As she approached her half-century mark, Margaret (not her real name) seemed to have it all. She and her long-term boyfriend shared an apartment in the city, and looked forward to spending more time in their country home as soon as their blended-family nest emptied.
Margaret’s oldest child was doing well at a top-tier university, and her daughter would soon head to an Ivy League college. Margaret enjoyed work at a company she had spent more than 25 years with.
And then, just after her 50th birthday, everything changed.
Long-festering issues rose to the surface between Margaret and her significant other, and after months, she decided it was time to end the union.
At the same time, her company experienced a period of upheaval and layoffs, and Margaret realized she no longer felt sufficient loyalty or fulfillment in her position. She sought out and soon landed a new, challenging job with a different firm.
Perhaps most striking, once Margaret’s kids departed for school that fall, she, too, left the nest. She moved into a smaller apartment in a different neighborhood where, for the first time in her life, she began living alone. So, at 50, Margaret found herself with a new job, a new home, a new life as an empty nester and soon, quite happily, a new boyfriend. She recently bought a new car, as well.
For many women, these drastic changes would have seemed overwhelming, at best.
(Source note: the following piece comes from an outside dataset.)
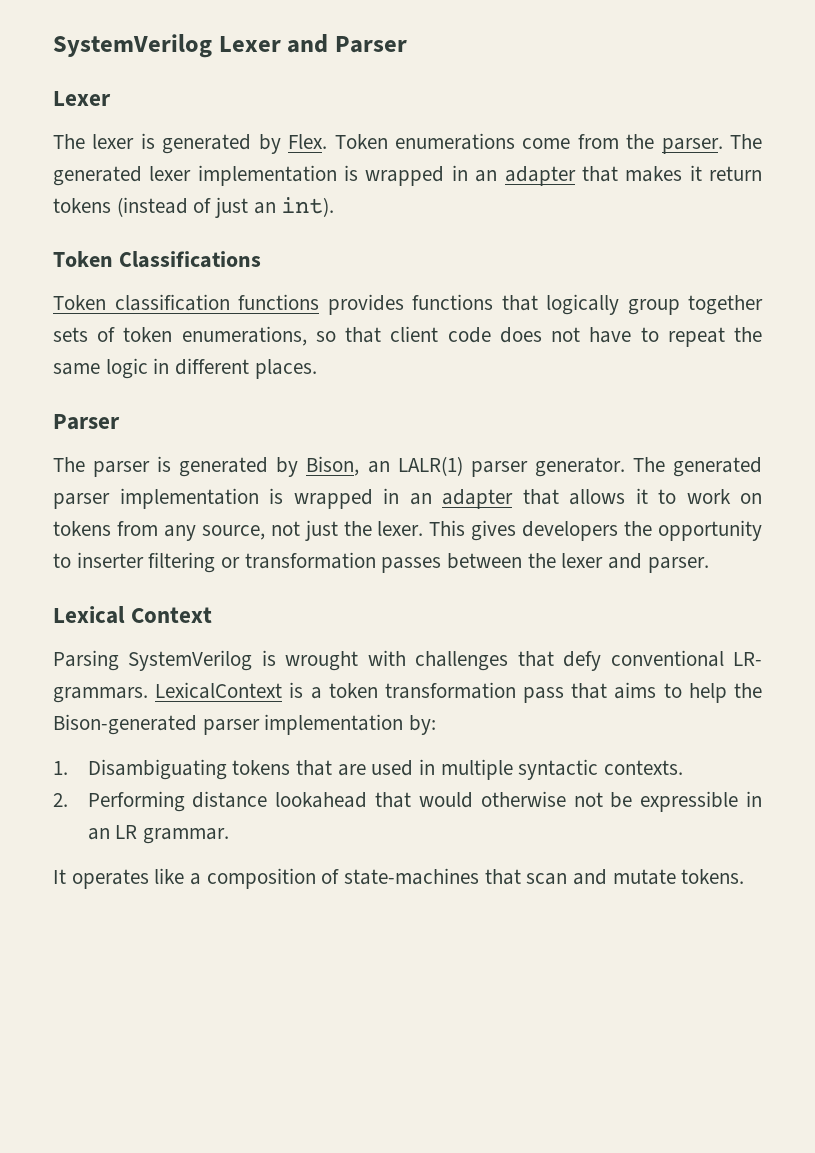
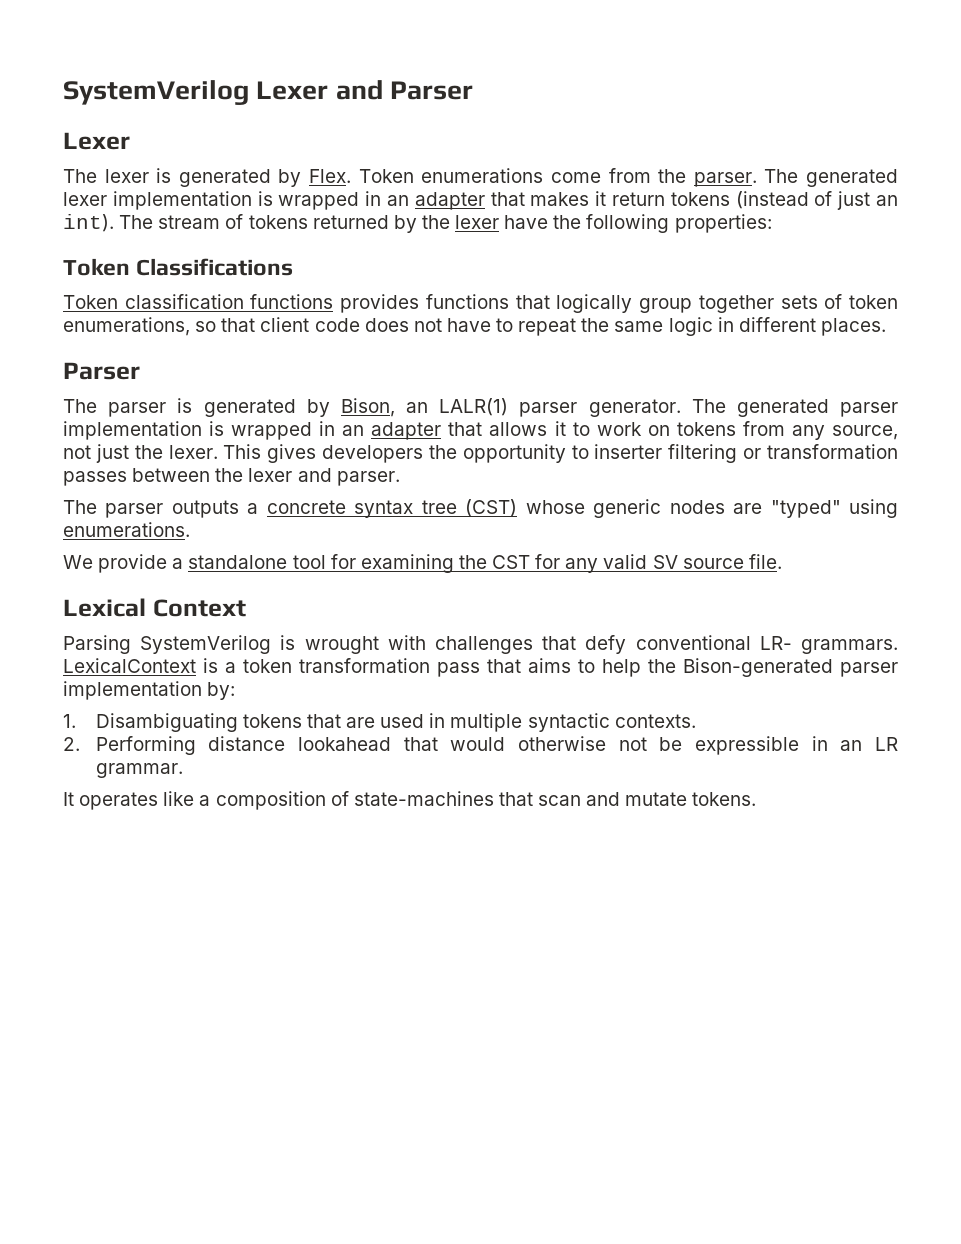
(335, 207) none -> [119,214,772,233] The stream of tokens returned by the lexer have the following properties:
(709, 565) none -> [63,499,898,518] [63,522,190,537] [63,554,782,573] // The parser outputs a concrete syntax tree (CST) whose generic nodes are "typed" using enumerations. // We provide a standalone tool for examining the CST for any valid SV source file.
However, Margaret sailed along, embracing the gusts that propelled her forward. “Maybe each of these big, mid-life changes was easier to manage emotionally because I didn’t have time to dread just one of them or to feel sorry for myself,” she recalls.
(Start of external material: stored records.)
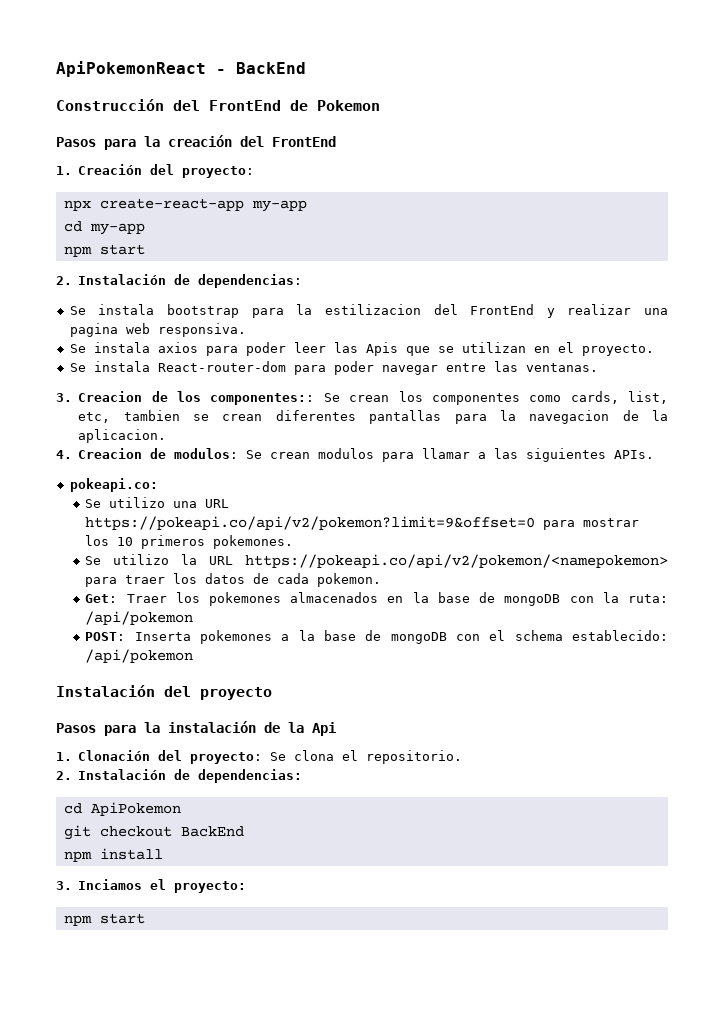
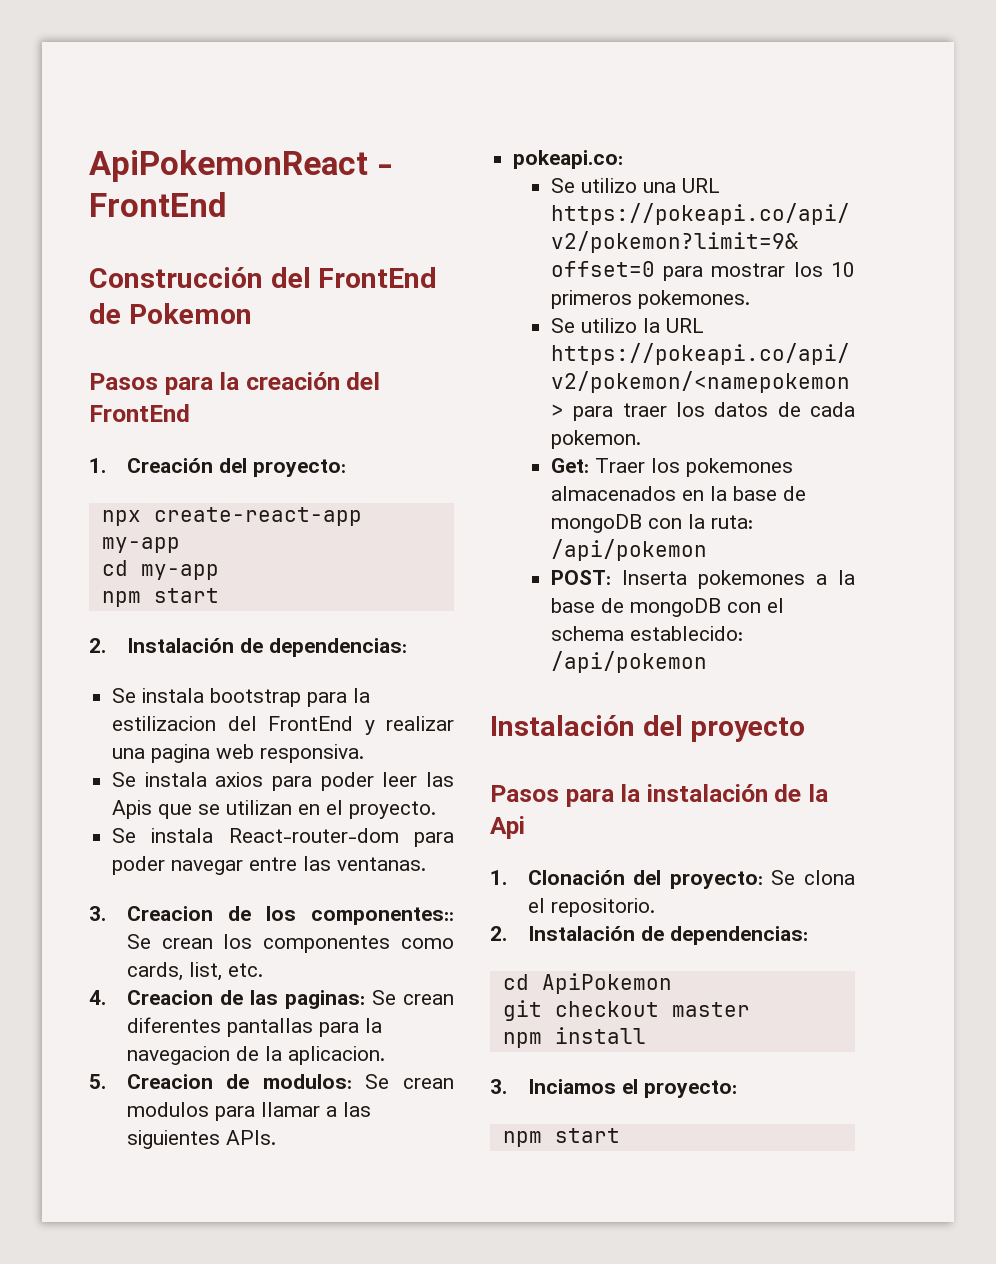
[236,62,306,74] BackEnd -> [89,192,226,217] FrontEnd
[78,410,209,423] etc, tambien se -> [227,963,263,977] [89,990,396,1009] etc. // 4. Creacion de las paginas: Se
[56,450,72,459] 4. -> [89,1074,106,1089] 5.
[180,826,244,837] BackEnd -> [671,1002,750,1017] master

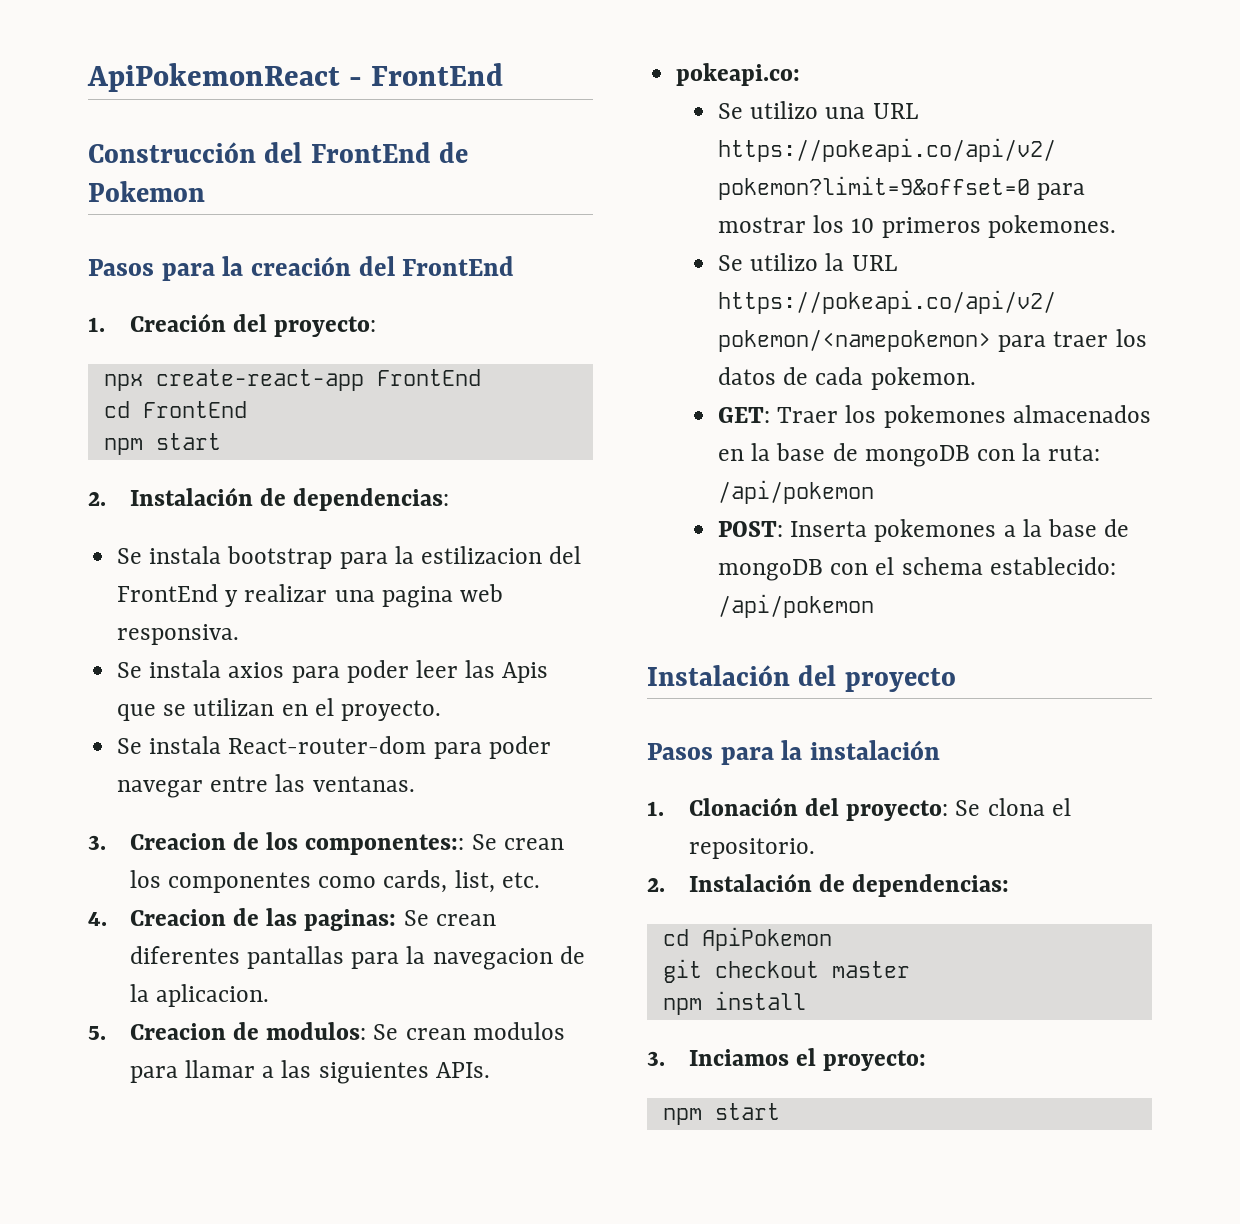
[101,537,180,553] [101,560,219,580] my-app // cd my-app -> [376,369,481,386] [103,401,247,418] FrontEnd // cd FrontEnd
[550,458,589,473] Get: -> [718,407,771,423] GET:
[774,784,829,802] [490,816,525,839] de la Api -> (941, 750) none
Margaret just kept putting one stylish shoe in front of the other.
The good news is that following an extremely tumultuous 50th year, Margaret is now as happy as ever, and feels optimistic about the infinite possibilities that lie ahead.
Perhaps most important, she has given herself permission to step back and contemplate where she wants to go in life, how she needs to attain her goals, who she wants to spend time with and what makes her content.
“I suddenly faced a whole new life and had to reconstruct what my day, my week, my future looked like,” Margaret says. “I made the decision to wake up every day looking at it all as a new adventure. And that’s what this past year became for me. I am laughing a lot, I feel fortunate and I’m learning and growing.”
I’ve known Margaret for decades, and watched as she experienced major life events including losing her father and brother, marrying, moving to the suburbs – and later divorcing and returning to the city, raising two stellar kids, surviving layoffs and succeeding at several high-profile jobs.
However, in all that time, I have never seen her drive wane or her kindness harden. She is much more than a survivor, because she never played the victim. Margaret never lets life lead her; she takes the wheel and drives (to quote one of my favorite bands, Incubus).
As she explains, “Life is both long and short. I’ve found that leading it joyfully and authentically has been a choice. As trivial as it sounds, resentment, fear, paralysis, victimhood would just take away from the nice time I could be having instead.”
Margaret serves as a guiding light for women who need to escape unhealthy relationships, worry about being alone, sense they can achieve more in their careers or fear that it’s too late to make changes.
At 51, Margaret is in the prime of her life. I’m excited to see where the next 50 years will take her.